From the Richmond Enquirer, 11/18/1861, p. 3, c. 6
THE CONFEDERATE STATES PRISON AND THEIR DISCIPLINE. - We regret to have noticed in certain intelligent and influential quarters, a disposition to make the attempted escape of a few prisoners of war from the city, the basis of repeated and sweeping charges of inefficiency and official neglect against the courteous and energetic officers under whose control have been placed the several Confederate States prisons in Richmond. We are confident that no injustice has been purposely intended these gentlemen, and are therefore led to believe that the censure thus freely bestowed sprang from an entire misapprehension not only of the facts, but also of the circumstances connected with the escapes referred to. When it comes to be considered, that the prisoners, now exceeding 2,000 in number, occupy seven large tobacco warehouses, scattered over a large area; that their guard is but one hundred and fifty men, taken indiscriminately from new regiments of untrained volunteers, less than one-third of whom are on duty at any one time; that the officers permanently on duty at the prisons are only four, viz: a captain and three lieutenants; and that out of an aggregate of 2,775 prisoners confined in Richmond, but six altogether have escaped, and two of those by violation of their paroles. When these circumstances, we repeat, come to be intelligently or justly considered, we are sure that the untiring vigilance and the judicious energy which we believe have been manifested in every official act of these officers will challenge ready recognition and the highest commendation. The following gentlemen compose the officers of the Prison Board:
Capt. G. C. Gibbs, of Florida, Provost Marshal.

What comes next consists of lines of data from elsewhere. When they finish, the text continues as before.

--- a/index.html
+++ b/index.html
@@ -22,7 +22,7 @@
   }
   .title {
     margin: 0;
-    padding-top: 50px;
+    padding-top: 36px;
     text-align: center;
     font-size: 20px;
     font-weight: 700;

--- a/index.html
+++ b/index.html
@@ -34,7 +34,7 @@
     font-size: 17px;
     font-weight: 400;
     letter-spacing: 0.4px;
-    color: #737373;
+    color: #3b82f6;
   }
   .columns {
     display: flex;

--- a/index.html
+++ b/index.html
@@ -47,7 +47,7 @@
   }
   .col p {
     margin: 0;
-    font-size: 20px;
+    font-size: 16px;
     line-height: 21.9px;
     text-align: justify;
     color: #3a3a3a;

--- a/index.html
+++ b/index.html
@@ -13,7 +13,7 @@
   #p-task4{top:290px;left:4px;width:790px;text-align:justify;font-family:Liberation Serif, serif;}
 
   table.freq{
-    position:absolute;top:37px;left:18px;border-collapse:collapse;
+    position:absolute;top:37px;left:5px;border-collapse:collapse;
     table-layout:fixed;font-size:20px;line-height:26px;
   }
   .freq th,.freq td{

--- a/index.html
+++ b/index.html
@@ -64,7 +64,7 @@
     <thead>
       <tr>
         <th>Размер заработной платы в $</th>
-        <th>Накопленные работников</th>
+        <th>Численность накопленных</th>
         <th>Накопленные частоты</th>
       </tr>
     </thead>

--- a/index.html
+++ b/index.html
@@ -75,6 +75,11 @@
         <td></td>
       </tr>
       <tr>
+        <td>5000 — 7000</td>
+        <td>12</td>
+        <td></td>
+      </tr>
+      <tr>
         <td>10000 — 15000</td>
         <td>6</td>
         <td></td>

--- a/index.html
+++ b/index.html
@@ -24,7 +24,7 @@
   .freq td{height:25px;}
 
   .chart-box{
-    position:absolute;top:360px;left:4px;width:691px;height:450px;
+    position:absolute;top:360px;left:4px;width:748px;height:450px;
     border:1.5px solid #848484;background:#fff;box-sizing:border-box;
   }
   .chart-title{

Lieutenant - R. M. Booker, Virginia
Lieutenant W. R. Bradford, C. S. A., Maryland.*
Lieutenant E. Semple, Alabama.
Sergeant - Henry Wirtz [Wirz], Louisiana.
Clerk - Charles L. Chapman.
Dr. E. G. Higginbotham, Chief Surgeon.
Assistants - Dr. W. N. Fuqua, Virginia.
" O. B. Hill, "
* Lieut. Bradford is an only son of the Governor elect of Maryland. Differing from his father in his political views, he left Baltimore a few days after the affair of the 19th of April, and entered the service of the South as a private. His promotion has been at the suggestion of President Davis.